▸ WHAT YOU ARE ASKED TO DO
In the listing below, locate the lines bearing the word "your". Copy every one of them.

▸ TASK DATA
- Opening Delimiter -

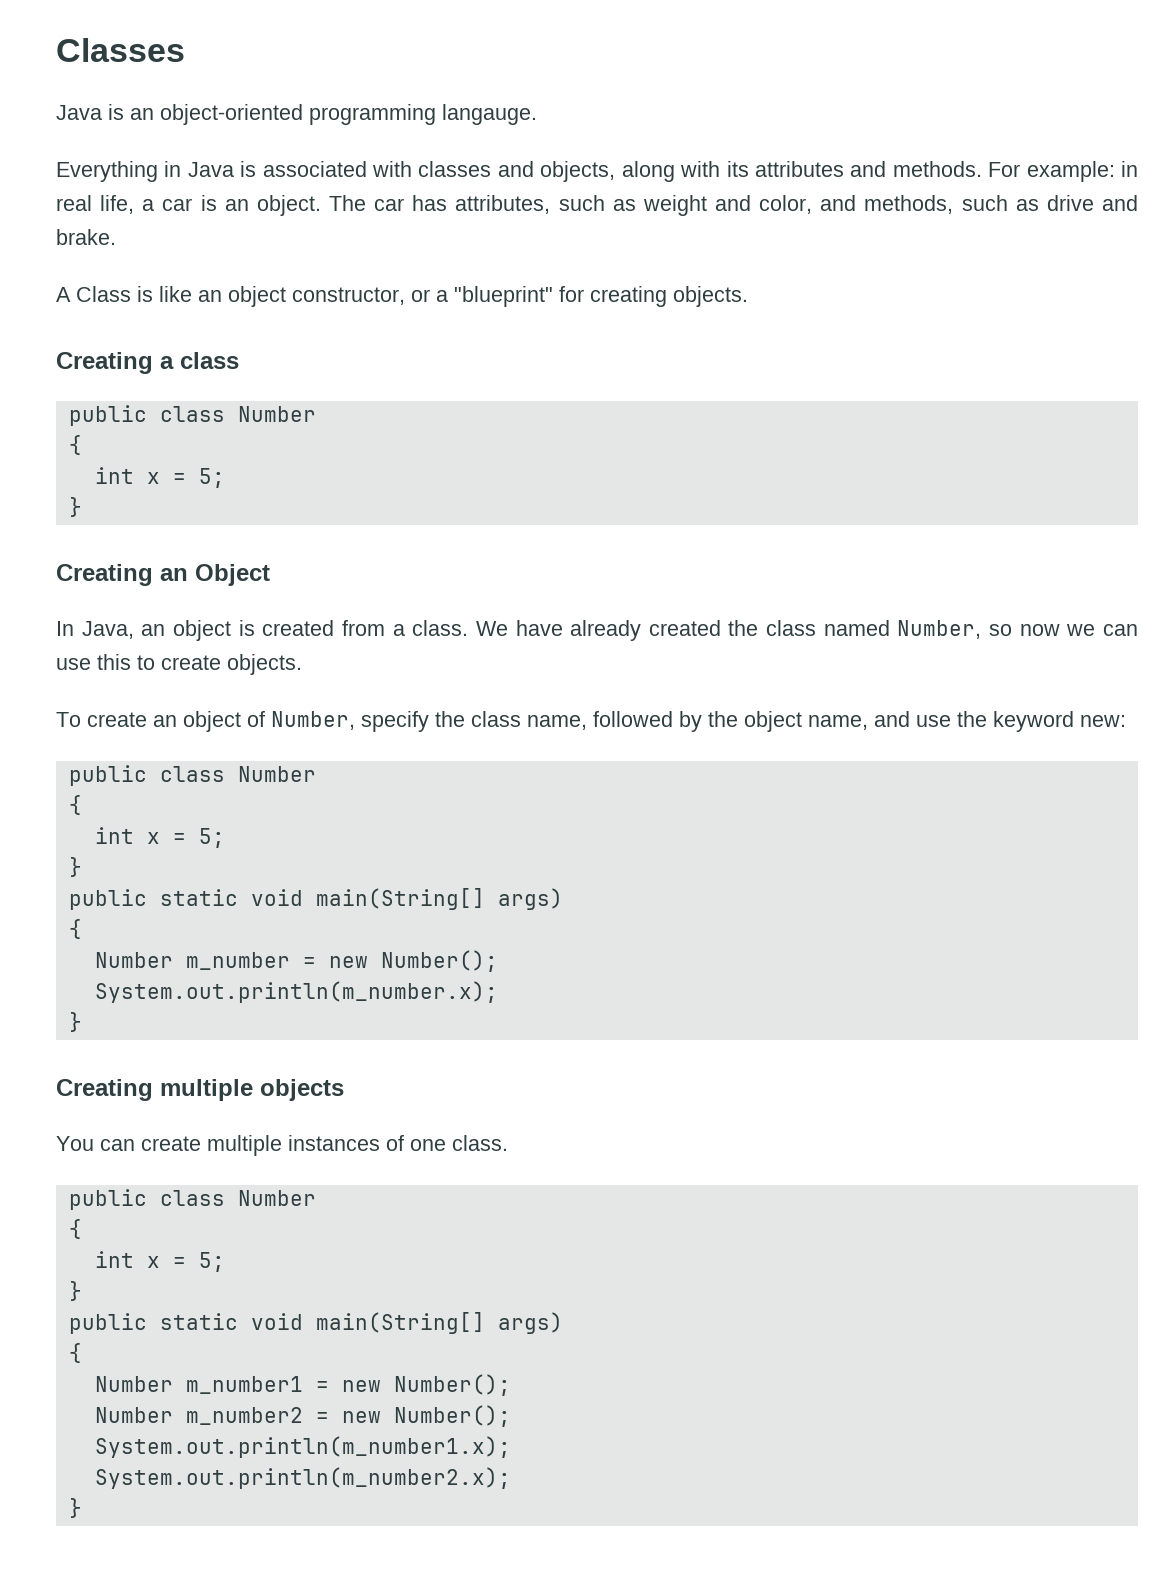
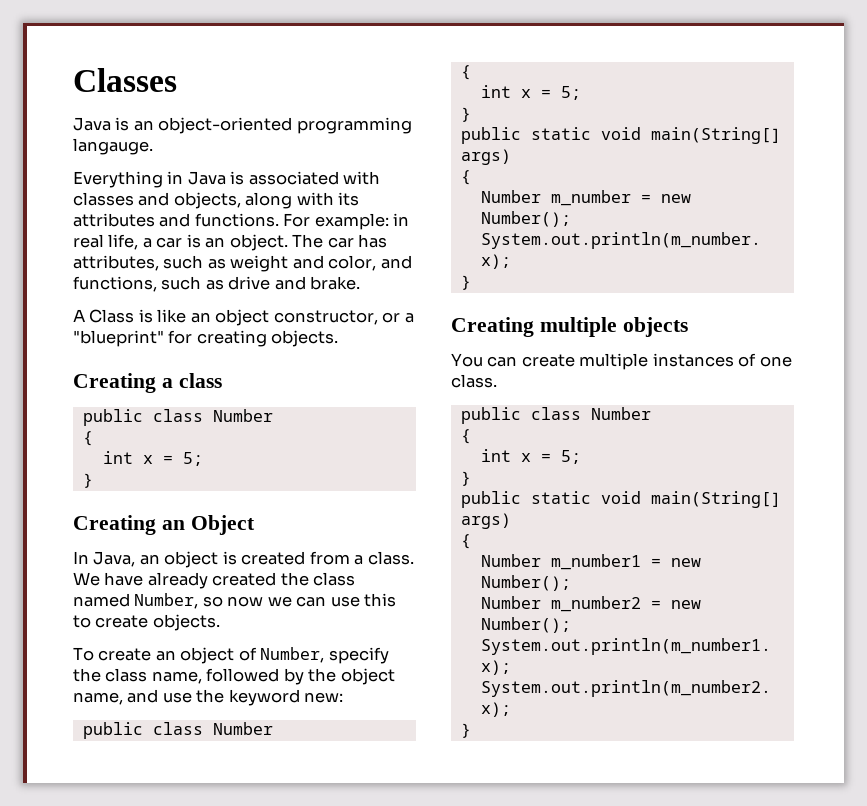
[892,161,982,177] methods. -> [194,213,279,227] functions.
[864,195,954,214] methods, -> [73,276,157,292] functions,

- Closing Delimiter -
- Opening Delimiter -

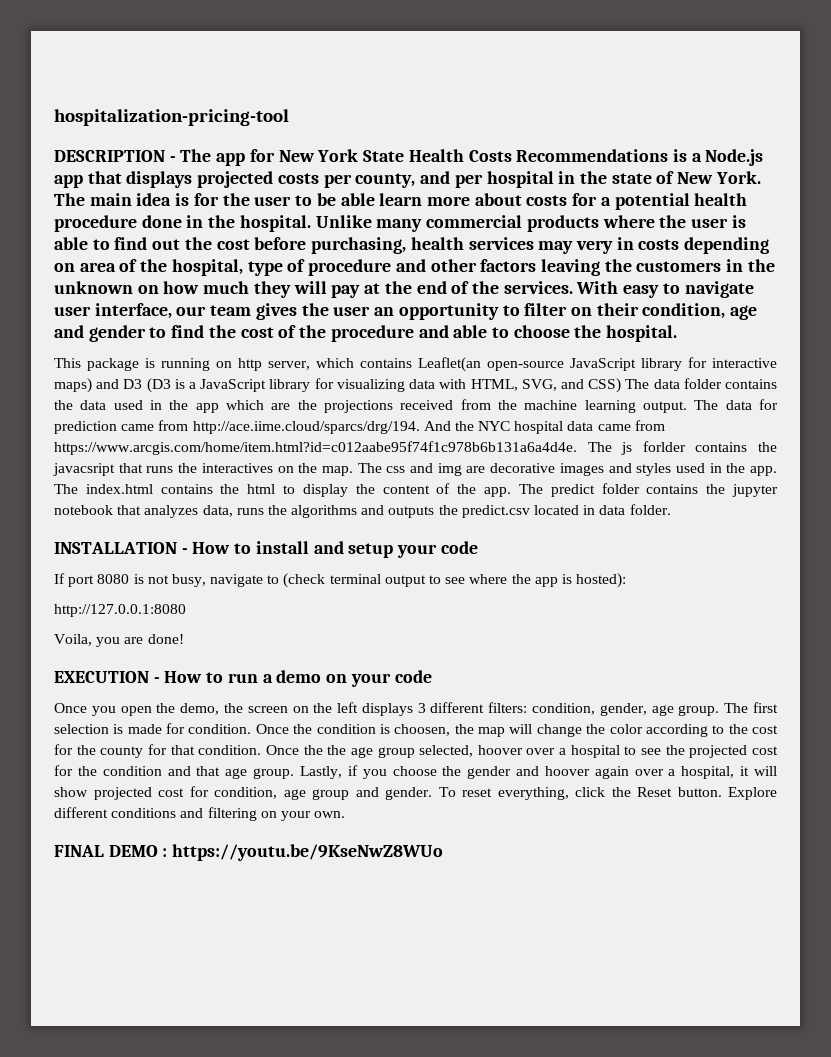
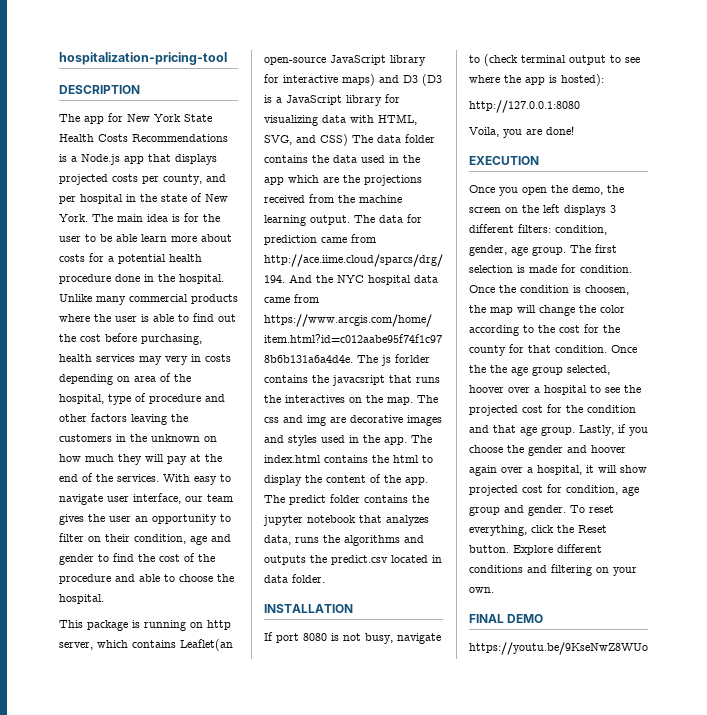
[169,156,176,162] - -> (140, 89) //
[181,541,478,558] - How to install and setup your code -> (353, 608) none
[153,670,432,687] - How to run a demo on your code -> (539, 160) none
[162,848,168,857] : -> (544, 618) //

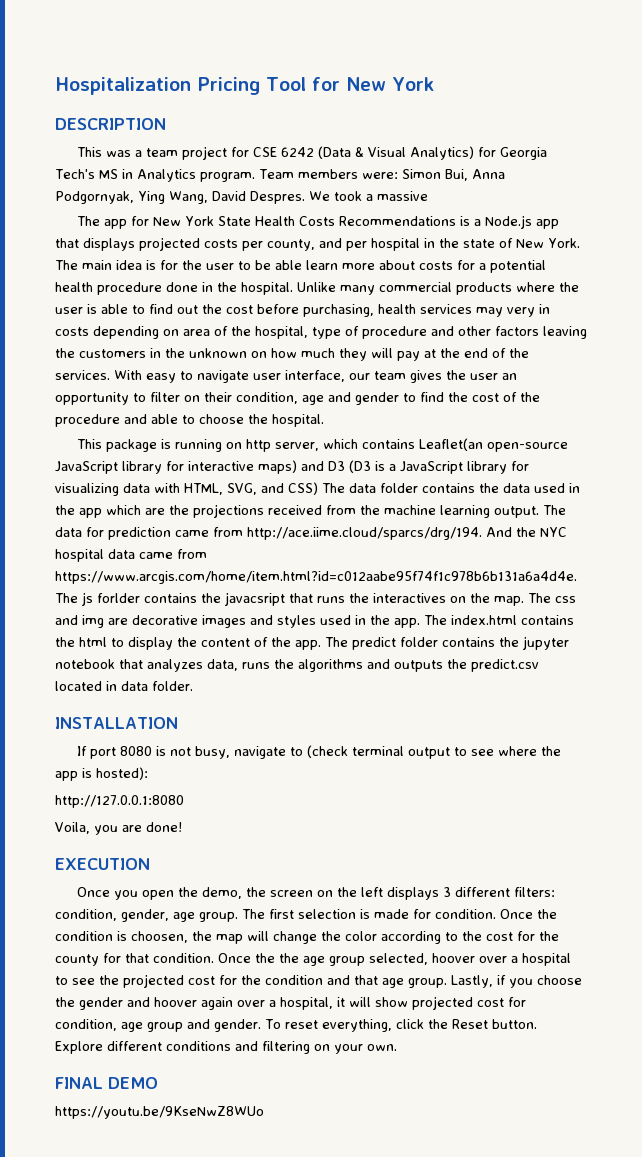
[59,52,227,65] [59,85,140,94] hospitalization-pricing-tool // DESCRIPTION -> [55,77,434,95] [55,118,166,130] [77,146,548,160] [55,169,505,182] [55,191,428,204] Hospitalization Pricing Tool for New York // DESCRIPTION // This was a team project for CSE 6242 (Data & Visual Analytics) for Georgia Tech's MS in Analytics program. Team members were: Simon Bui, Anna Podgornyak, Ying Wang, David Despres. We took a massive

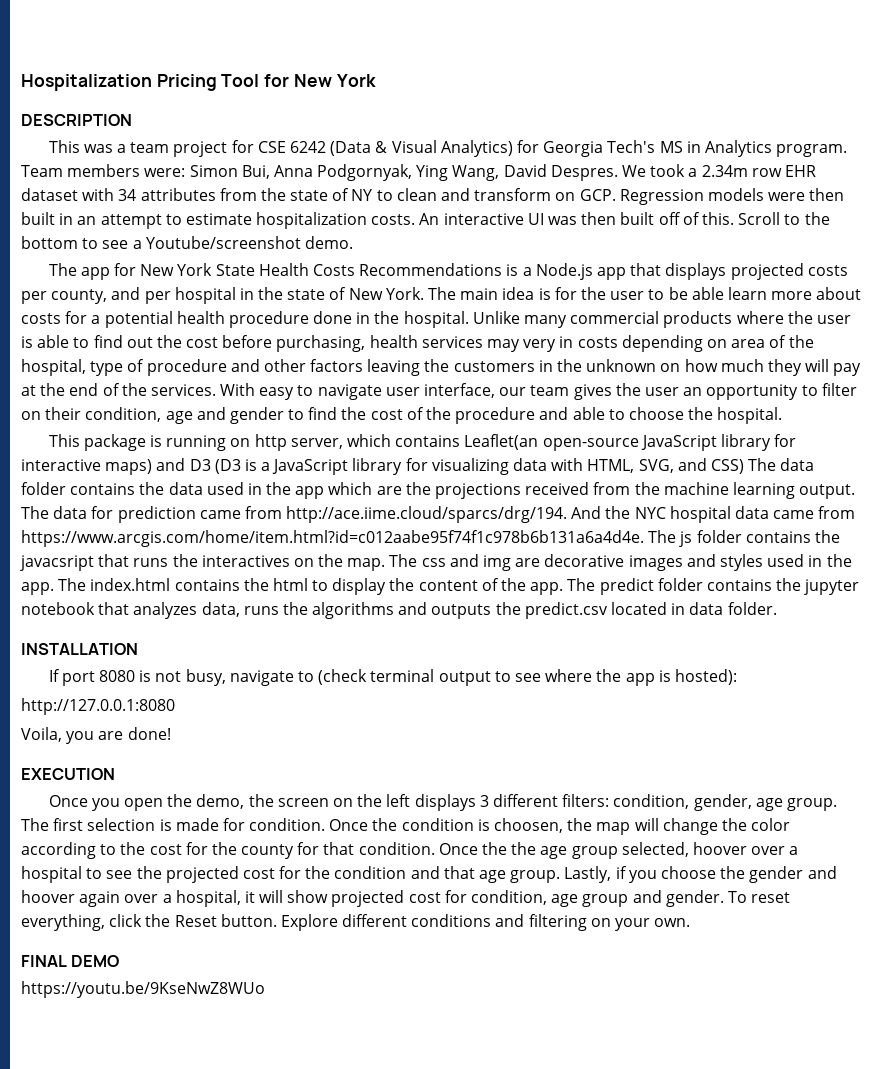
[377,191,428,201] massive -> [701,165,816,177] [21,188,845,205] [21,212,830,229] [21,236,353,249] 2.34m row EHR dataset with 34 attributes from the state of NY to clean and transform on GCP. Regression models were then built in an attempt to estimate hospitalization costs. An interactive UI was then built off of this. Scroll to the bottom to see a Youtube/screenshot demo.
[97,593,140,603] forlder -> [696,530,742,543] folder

- Closing Delimiter -

▸ ANSWER BOX
[181,541,478,558] - How to install and setup your code -> (353, 608) none
[153,670,432,687] - How to run a demo on your code -> (539, 160) none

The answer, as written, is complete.